How employee stock purchase plans work
ESPPs are generally offered to all employees and can allow you to purchase company stock at a discount of up to 15%, capped at $25,000 per year for tax-deductible plans.
The plan collects after-tax contributions from each paycheck during an “offering period” and uses the funds to buy company stock on a certain date.
“The gold standard for a plan would be a 15% discount with a review feature,” said Bruce Brumberg, editor-in-chief and co-founder of myStockOptions.com.
The look-back provision bases the purchase price of the shares on the value at the beginning or end of the offering period, whichever is lower. For example, suppose your ESPP offers a 15% discount and lookback. With an opening price of $20 and a final price of 22, you get 15% off $20 for a savings of 22.7% per share.
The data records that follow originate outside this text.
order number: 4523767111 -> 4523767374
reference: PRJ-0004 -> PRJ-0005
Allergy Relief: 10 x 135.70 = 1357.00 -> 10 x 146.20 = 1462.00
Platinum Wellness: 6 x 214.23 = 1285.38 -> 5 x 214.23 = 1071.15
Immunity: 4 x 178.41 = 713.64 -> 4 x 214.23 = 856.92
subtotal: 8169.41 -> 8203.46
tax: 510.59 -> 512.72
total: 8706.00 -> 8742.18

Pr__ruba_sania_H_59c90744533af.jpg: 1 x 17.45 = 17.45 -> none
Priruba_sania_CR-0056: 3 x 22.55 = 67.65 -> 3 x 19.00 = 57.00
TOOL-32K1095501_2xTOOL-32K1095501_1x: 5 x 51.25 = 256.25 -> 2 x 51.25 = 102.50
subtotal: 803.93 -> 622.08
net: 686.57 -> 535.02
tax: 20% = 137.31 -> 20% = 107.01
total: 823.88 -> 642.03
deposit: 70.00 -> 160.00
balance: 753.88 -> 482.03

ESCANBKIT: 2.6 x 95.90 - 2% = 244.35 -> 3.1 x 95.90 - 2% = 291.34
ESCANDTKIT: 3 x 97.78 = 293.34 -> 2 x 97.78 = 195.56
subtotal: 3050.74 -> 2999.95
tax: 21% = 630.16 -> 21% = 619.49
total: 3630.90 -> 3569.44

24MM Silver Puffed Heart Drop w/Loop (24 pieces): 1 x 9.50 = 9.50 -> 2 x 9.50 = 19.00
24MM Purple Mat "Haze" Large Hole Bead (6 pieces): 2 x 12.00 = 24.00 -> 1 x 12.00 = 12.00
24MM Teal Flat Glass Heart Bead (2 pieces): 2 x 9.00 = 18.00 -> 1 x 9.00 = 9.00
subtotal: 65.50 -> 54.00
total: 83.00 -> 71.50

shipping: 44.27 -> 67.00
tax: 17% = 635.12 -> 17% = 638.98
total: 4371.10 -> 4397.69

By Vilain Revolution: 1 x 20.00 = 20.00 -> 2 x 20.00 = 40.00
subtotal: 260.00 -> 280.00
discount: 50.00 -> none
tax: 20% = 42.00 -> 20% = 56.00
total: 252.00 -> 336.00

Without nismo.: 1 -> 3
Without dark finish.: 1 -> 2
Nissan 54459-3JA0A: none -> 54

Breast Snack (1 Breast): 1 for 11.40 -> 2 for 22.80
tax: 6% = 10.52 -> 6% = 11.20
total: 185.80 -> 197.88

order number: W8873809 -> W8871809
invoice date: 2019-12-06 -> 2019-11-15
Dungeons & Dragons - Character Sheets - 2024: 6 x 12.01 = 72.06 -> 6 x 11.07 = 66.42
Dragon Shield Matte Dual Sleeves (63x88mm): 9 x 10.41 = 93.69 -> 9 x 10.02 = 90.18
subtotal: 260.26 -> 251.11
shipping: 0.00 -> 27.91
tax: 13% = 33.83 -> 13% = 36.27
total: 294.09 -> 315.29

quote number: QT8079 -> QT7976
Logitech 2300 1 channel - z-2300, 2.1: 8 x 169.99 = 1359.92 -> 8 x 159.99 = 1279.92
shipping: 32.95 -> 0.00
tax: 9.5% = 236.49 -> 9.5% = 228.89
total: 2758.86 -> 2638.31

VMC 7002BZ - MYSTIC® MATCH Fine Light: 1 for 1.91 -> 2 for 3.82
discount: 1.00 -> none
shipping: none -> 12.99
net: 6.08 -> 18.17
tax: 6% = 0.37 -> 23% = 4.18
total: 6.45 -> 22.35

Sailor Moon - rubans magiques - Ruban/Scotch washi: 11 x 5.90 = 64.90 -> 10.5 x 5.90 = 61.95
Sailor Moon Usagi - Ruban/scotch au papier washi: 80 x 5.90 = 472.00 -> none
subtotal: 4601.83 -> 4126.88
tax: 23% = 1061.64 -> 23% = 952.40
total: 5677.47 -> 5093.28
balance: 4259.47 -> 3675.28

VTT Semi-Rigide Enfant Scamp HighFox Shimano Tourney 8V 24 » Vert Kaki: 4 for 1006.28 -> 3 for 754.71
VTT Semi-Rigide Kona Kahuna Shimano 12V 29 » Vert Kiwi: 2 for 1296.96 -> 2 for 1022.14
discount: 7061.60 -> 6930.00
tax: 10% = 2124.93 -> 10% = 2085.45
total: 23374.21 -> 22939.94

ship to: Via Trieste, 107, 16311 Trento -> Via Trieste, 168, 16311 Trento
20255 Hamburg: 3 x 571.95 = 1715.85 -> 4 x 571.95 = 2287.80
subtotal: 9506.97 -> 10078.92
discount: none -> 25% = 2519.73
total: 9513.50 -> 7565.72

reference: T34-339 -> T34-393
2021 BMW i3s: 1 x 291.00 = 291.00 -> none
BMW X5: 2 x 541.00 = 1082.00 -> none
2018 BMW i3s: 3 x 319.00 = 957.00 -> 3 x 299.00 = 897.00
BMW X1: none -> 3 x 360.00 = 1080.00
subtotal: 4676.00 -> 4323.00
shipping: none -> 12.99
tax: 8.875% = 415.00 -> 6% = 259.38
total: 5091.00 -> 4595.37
According to Report for 2022 by Morgan Stanley at Work.
What you need to know before selling shares
While it may be tempting to cash in your shares at a discount, they are complex taxation rules consider including discount fees. The breakdown of regular income and more profitable long-term capital gains depends on when you sell.
Your employer may also require you to hold the shares for a certain period of time. “Some companies have an additional holding period requirement,” Brumberg said. “They don’t want you to flip stocks.”
The gold standard for the plan would be 15% off with a review feature.
Bruce Brumberg
Editor-in-chief and co-founder of myStockOptions.com
Of course, there are other important details that need to be confirmed in the planning document.
You’ll want to know if an ESPP is taxable, what it can save, how to sign up, the length of the offer period, purchase dates, how to make changes and what happens if you leave the plan, he said.
Before ESPP, check all the other boxes
​​​​​​While a down market may offer an even greater discount, allowing you to buy more shares, there are other trade-offs to consider before doing so.
There’s no guarantee you’ll make a profit because “stocks don’t always go up,” McKenna said.
Indeed, most individual stocks do not outperform the market, according to a Analysis by JP Morgan. From 1980 to 2020, almost 45% of companies with Russell 3000 Index suffered a 70% price drop from its peak and never recovered, the report shows.
Given these risks, experts may recommend ESPPs as a supplement to your 401(k) rather than as your primary way to save and invest. And you’ll still want to weigh your risk tolerance and goals before signing up.
It may be worth considering an ESPP if you’re already reaching your other financial goals, such as maxing out your 401(k), investing in a brokerage account, paying off debt or other savings goals, McKenna said.
It might work if you “check all the other boxes,” she said, but it might be better to focus on other planning opportunities first.